This article was published on March 29, 2018

West Virginia to use blockchain to let military personnel vote remotely

But will it work?


West Virginia to use blockchain to let military personnel vote remotely

West Virginia’ Secretary of State’s Office just announced that the state will be testing out a new pilot program that will allow overseas military personnel to vote from their mobile phones. The active-duty military personnel will be able to vote via a blockchain-based app using their state ID.

The goal of the project, according to the Secretary of State, is to offer and manage a secure military mobile voting solution that is verifiable, transparent, and more secure and accessible than currently available mobile voting systems.

The pilot is currently being implemented in two counties for the Primary Election, but West Virginia intends to expand the offer of this pilot in the 2018 General Election to all 55 counties in the state.

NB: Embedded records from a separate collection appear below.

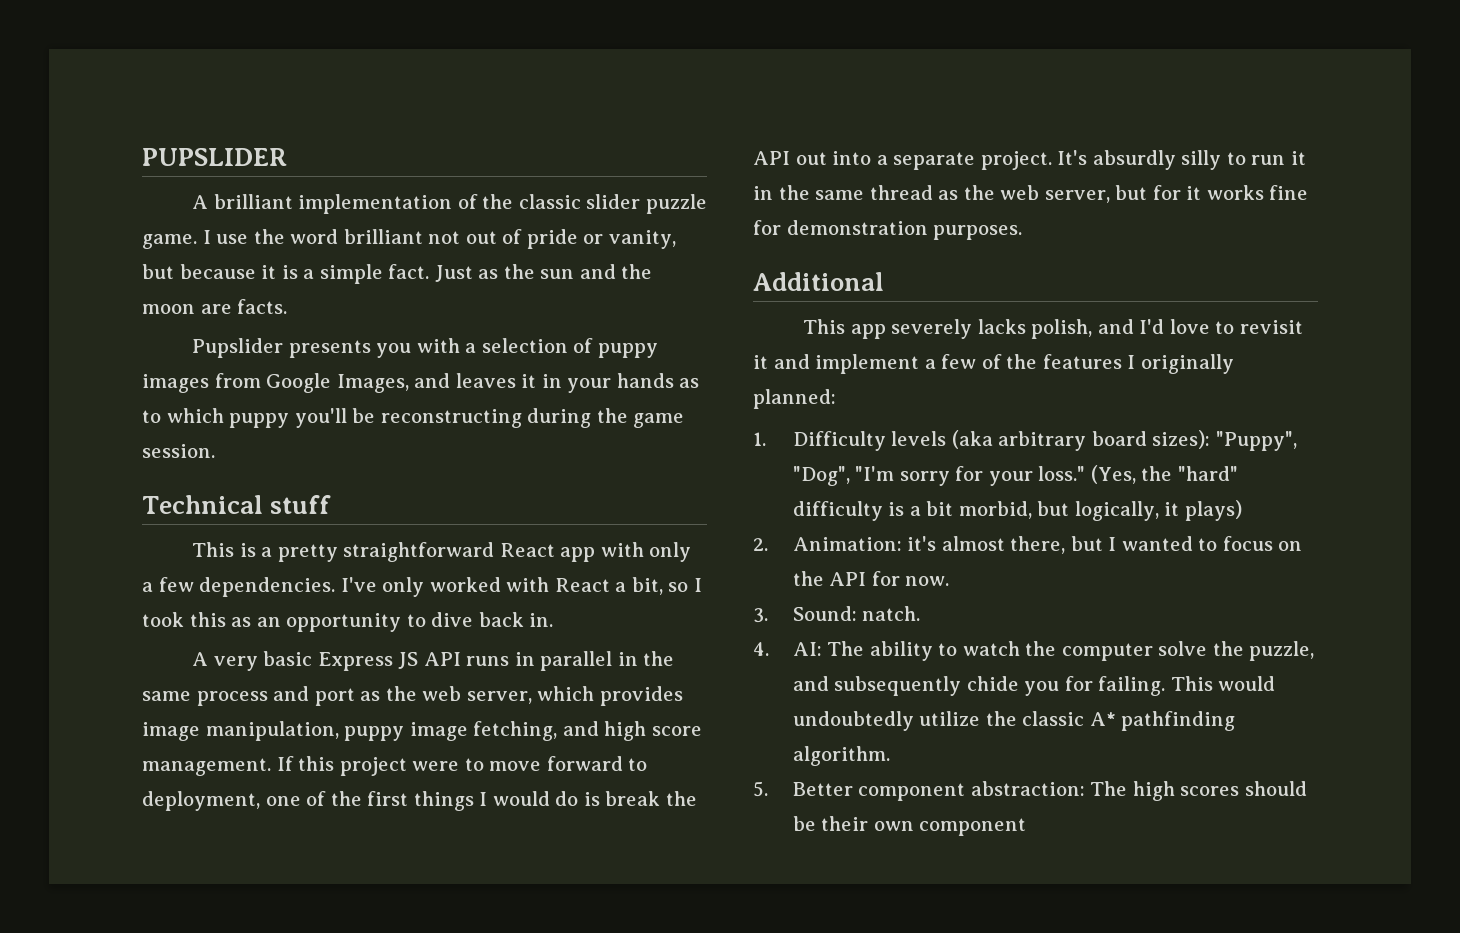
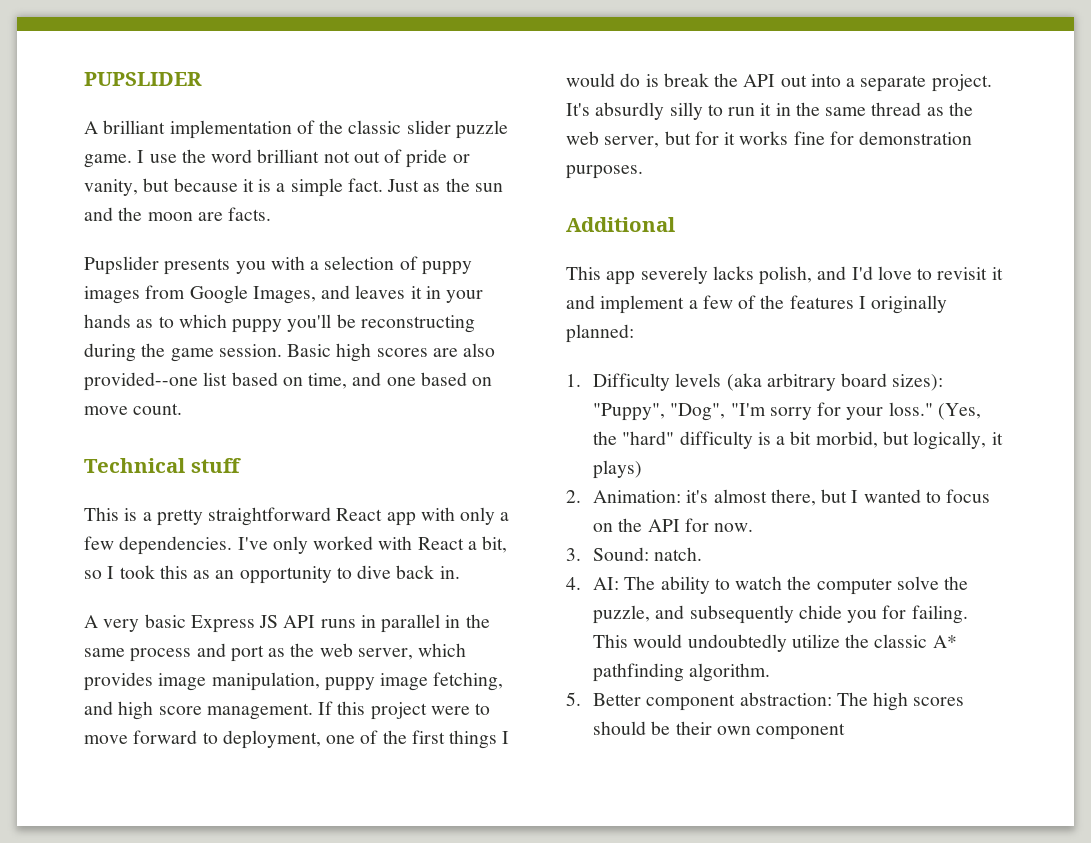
(215, 451) none -> [287,343,496,362] [84,372,493,391] [84,403,183,415] Basic high scores are also provided--one list based on time, and one based on move count.

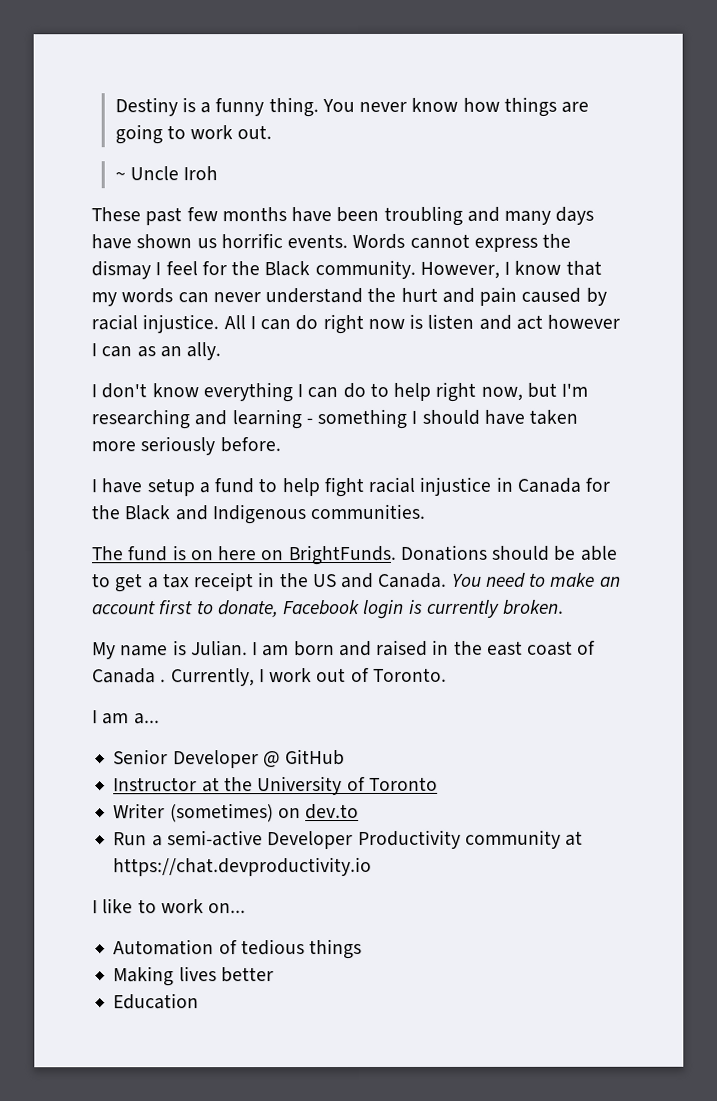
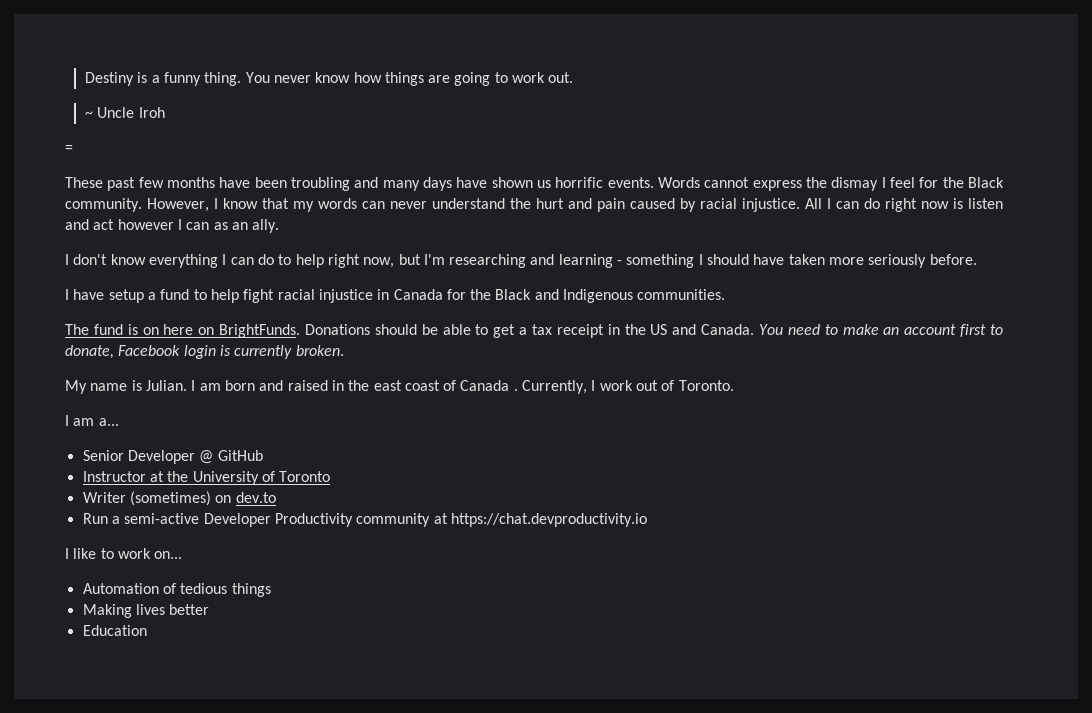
(219, 173) none -> [65,145,73,153] // =

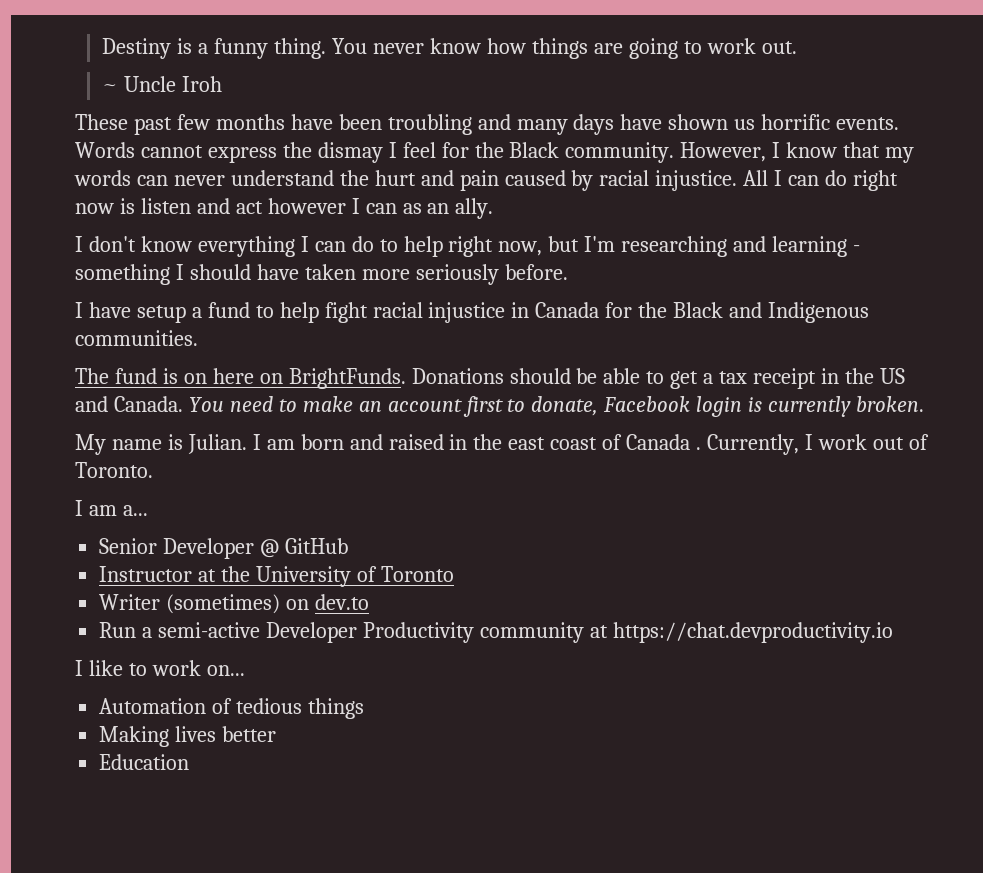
[65,145,73,153] // = -> (223, 84) none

The West Virginia Secretary of State’s office lists the challenge that overseas military voters face in casting their vote as the motivation behind this pilot:

Service members currently cast absentee ballots by mail, fax, or email, and are permitted to vote in their home state regardless of where they are deployed or stationed. This secure mobile voting option is offered in addition to the opportunity to request a regular absentee ballot. Absentee ballot systems previously offered to overseas military voters did not ensure anonymity, and many military voters were concerned their mail-in or faxed ballots may not be received in time, or may not be counted. The new mobile voting system resolves these concerns.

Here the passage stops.